I want to create a drawing application where I can place text and images on a canvas. Those elements also need to be interactively manipulated. Eventually the resulting canvas has to be exported to a vector based PDF. An excellent contender for this functionality would be SVG.
However, this application also needs to be crossbrowser compatible. I've been browsing around for some time now and have seen a couple of solutions available. I found among others RaphaelJS and Google's SVGWeb for working with SVG.
Now for converting those SVG files to a PDF I'm not sure if for instance Batik will offer me what I am looking for.
Also, how would bitmap images be handled when converting the SVG to PDF?
Images within a PDF have to be part of the PDF. They can use any number of compression techniques (jpeg, fax, jbig2, zip, gif, a couple others), various bits per color, various colors per pixel, and so forth... but the pixels must be defined within that PDF.
I've used Batik myself. A little clunky in combination with iText (surprisingly large amount of code involved), but quite serviceable. The only thing that really bugged me was that it wouldn't draw text as text... Batik insists on drawing it as paths. They may have overcome this since I started using it a year or two ago. But that was kind of a deal breaker (HUGE pdf bloat) so we ended up rendering our text separately: PITA, potential z-order issues (that never came up for us), plus a couple subtle interal layout issues that didn't turn up till later.

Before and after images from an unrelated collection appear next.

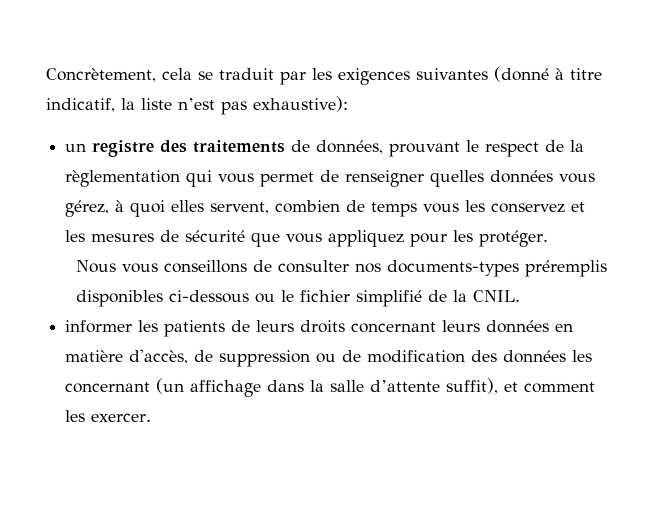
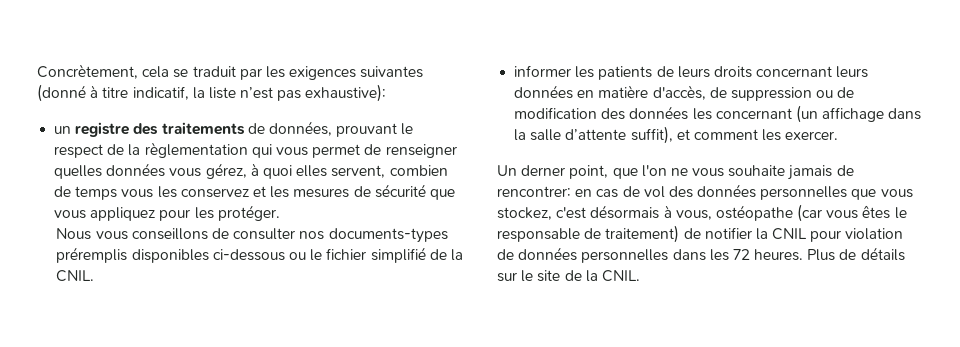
(152, 417) none -> [497,165,854,180] [497,184,913,200] [497,204,907,222] [497,225,904,243] [497,247,905,263] [497,270,640,282] // Un derner point, que l'on ne vous souhaite jamais de rencontrer: en cas de vol des données personnelles que vous stockez, c'est désormais à vous, ostéopathe (car vous êtes le responsable de traitement) de notifier la CNIL pour violation de données personnelles dans les 72 heures. Plus de détails sur le site de la CNIL.

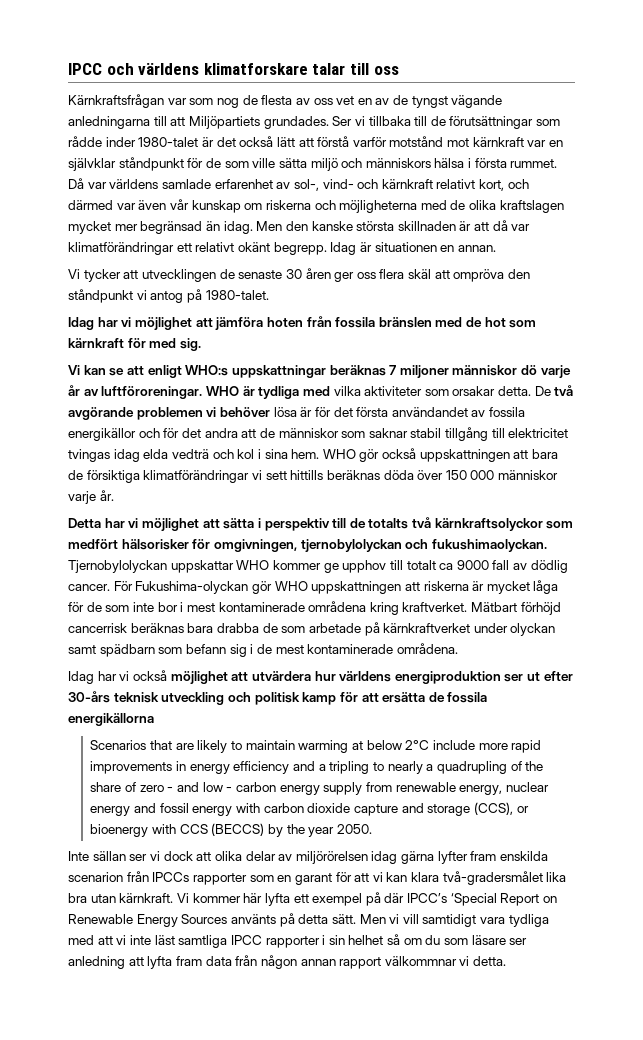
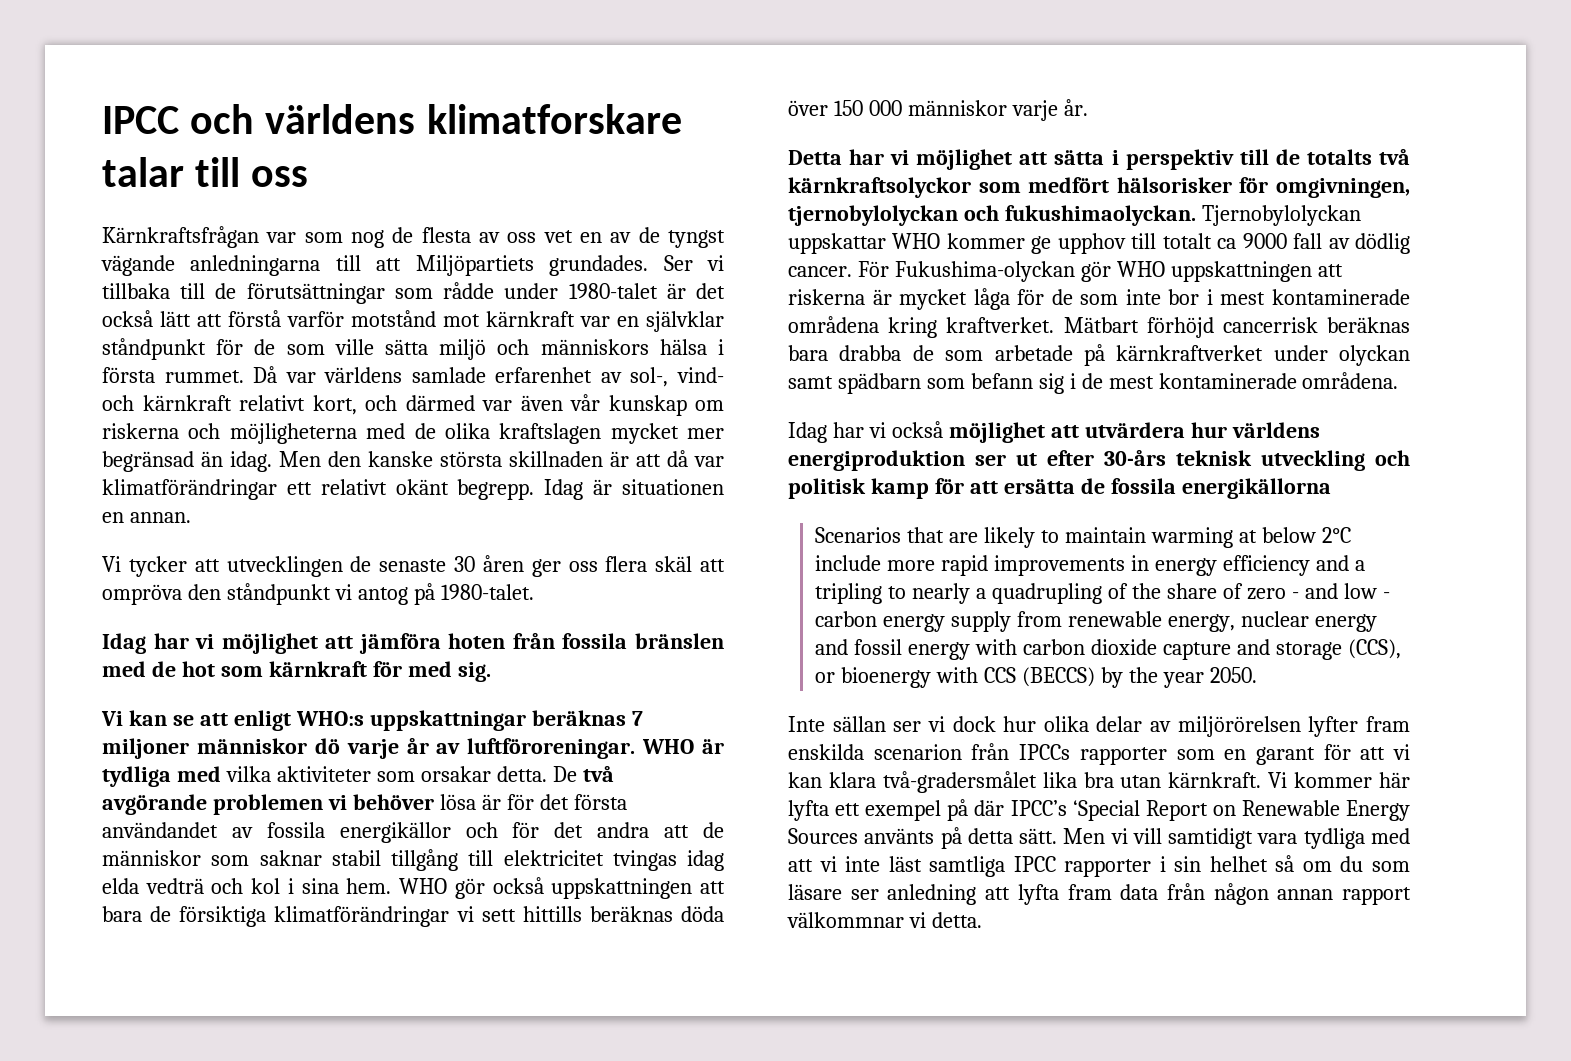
[105,137,136,147] inder -> [504,283,559,299] under
[196,852,212,861] att -> [1003,716,1037,732] hur
[371,851,435,864] idag gärna -> (1301, 726) none

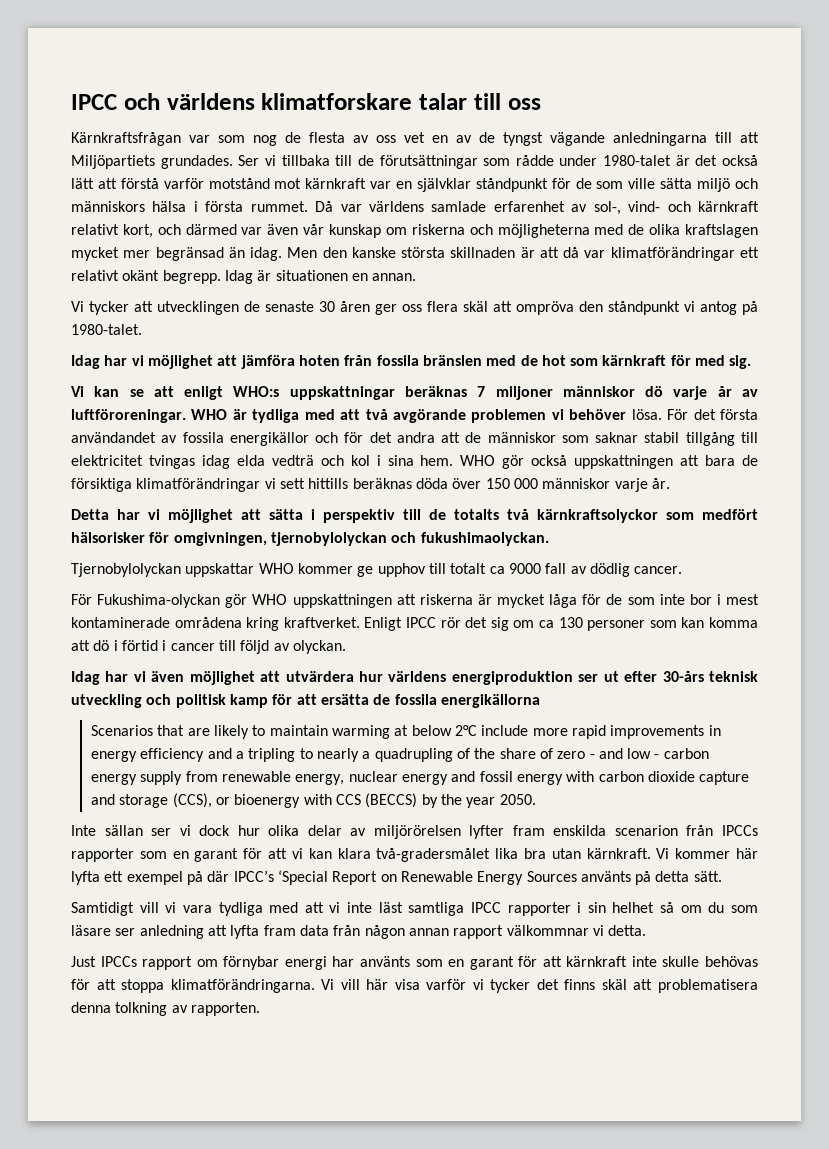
[225,766,577,782] vilka aktiviteter som orsakar detta. De -> [340,409,361,420] att
[439,794,534,810] lösa är för -> [631,409,689,420] lösa. För
(1196, 215) none -> (549, 539) //
(852, 271) none -> (683, 570) //
[1063,317,1410,338] [788,344,1410,366] [788,372,1399,394] [788,421,943,443] Mätbart förhöjd cancerrisk beräknas bara drabba de som arbetade på kärnkraftverket under olyckan samt spädbarn som befann sig i de mest kontaminerade områdena. // Idag har vi också -> [364,617,759,631] [71,640,346,654] [71,671,185,685] Enligt IPCC rör det sig om ca 130 personer som kan komma att dö i förtid i cancer till följd av olyckan. // Idag har vi även
[1063,828,1254,849] Men vi vill samtidigt -> [71,902,177,916] // Samtidigt vill vi
(982, 920) none -> [71,956,758,970] [71,979,759,993] [71,1002,260,1016] // Just IPCCs rapport om förnybar energi har använts som en garant för att kärnkraft inte skulle behövas för att stoppa klimatförändringarna. Vi vill här visa varför vi tycker det finns skäl att problematisera denna tolkning av rapporten.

Batik supports script, animation, and a variety of Other Things that don't really matter within the bounds of SVG->PDF conversion. There's at least one other Java SVG library out there that is much more compact(not as feature rich... half empty/half full), though I can't for the life of me remember the name at the moment. The name came up on the iText mailing list maybe a year ago? Don't recall exactly. Quite some time ago, and AFTER I got Batik working. Ah well.

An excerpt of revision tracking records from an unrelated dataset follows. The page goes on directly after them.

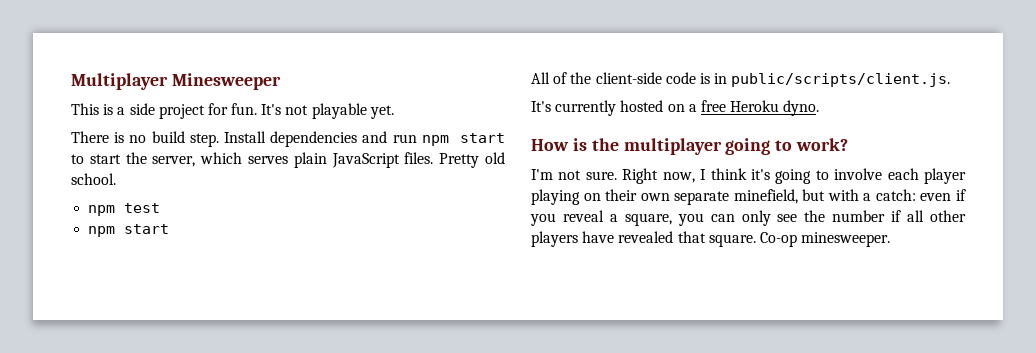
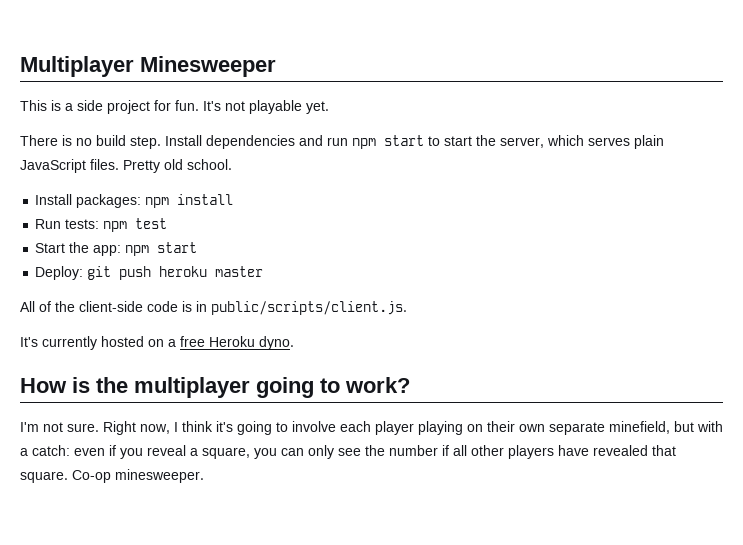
(116, 179) none -> [35,194,234,208] [35,219,100,229] Install packages: npm install // Run tests:
[88,224,170,237] npm start -> [35,242,198,256] [35,266,264,280] Start the app: npm start // Deploy: git push heroku master

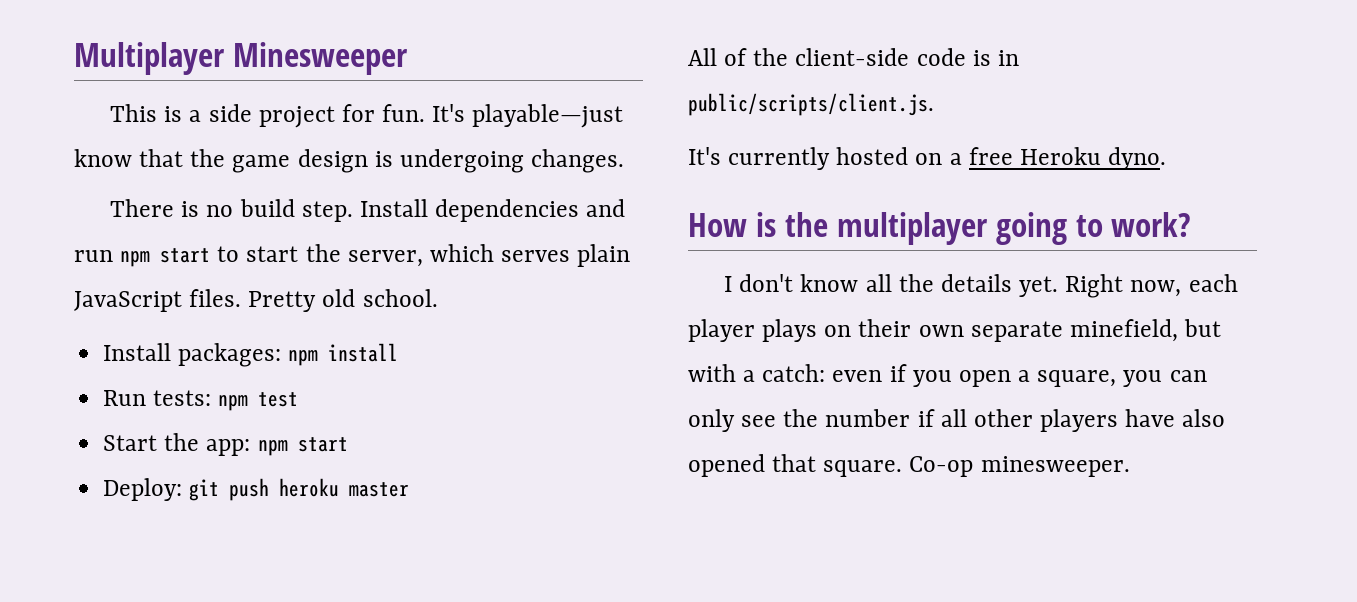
[225,100,329,114] not playable yet. -> [472,104,624,128] [74,149,625,173] playable—just know that the game design is undergoing changes.
[20,421,336,435] I'm not sure. Right now, I think it's going to involve -> [724,274,1182,298] I don't know all the details yet. Right now,
[418,421,463,435] playing -> [762,319,818,342] plays
[147,445,186,456] reveal -> [958,370,1011,387] open
[593,445,648,456] revealed -> [1182,409,1226,427] [688,454,765,477] also opened

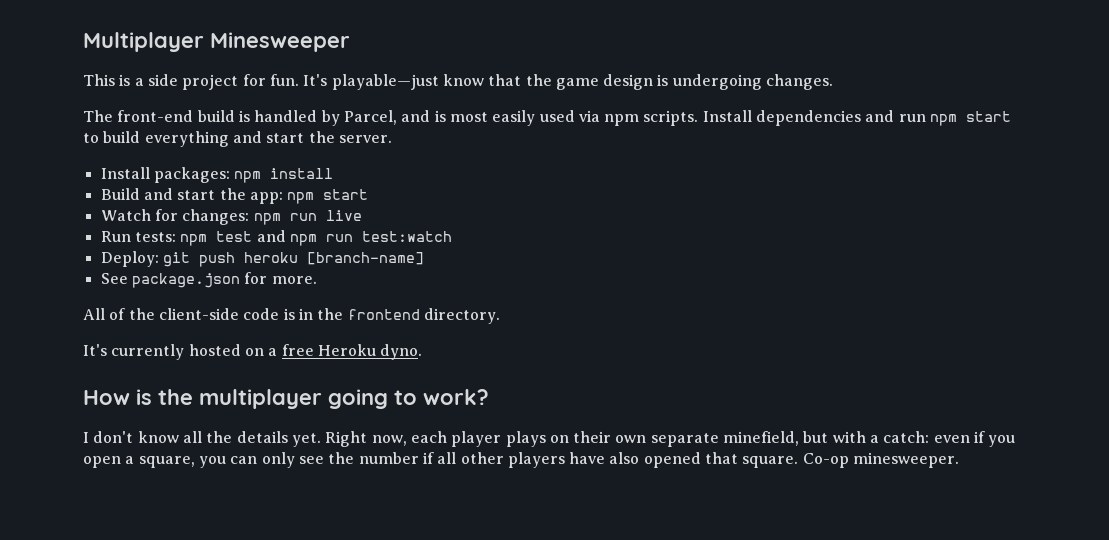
[110,199,353,222] There is no build step. -> [83,110,699,126] The front-end build is handled by Parcel, and is most easily used via npm scripts.
[246,244,631,267] [74,289,438,312] start the server, which serves plain JavaScript files. Pretty old school. -> [103,131,392,147] build everything and start the server.
[103,390,299,411] [103,435,158,451] Run tests: npm test // Start -> [100,188,216,200] Build and start
(348, 444) none -> [100,209,362,225] [100,230,452,246] // Watch for changes: npm run live // Run tests: npm test and npm run test:watch
[349,482,410,497] master -> [306,252,424,265] [100,272,317,288] [branch-name] // See package.json for more.
[688,93,934,116] public/scripts/client.js. -> [317,308,500,324] the frontend directory.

Batik can convert svg to pdf, Inkscape or Adobe Illustrator can too AFAIK.
I think that Inkscape would be your best choice here, it mostly sticks to SVG 1.1 for the shapes it implements (using a few of its own properties, which you can get rid of if you save it as a plain SVG). For me, even when I save as an Inkscape SVG, it displays fine in browsers even with blurs, though it won't work in Internet Explorer. For that, there is no solution besides using an external tool such as (as you've already found) SVGWeb. Unfortunately, javascript support for SVG can differ between browsers, and there is no way to fix this.
As for PDF, I think that raster images are embedded if they are embedded within the SVG itself, or linked if the SVG's is linked. This is easy to do by going to Extensions > Images > select either Embed Images or Extract Images.
You can program a java applet with Processing. It's cross-browser, can export to pdf. Bitmap images would remain bitmap images embedded in the pdf.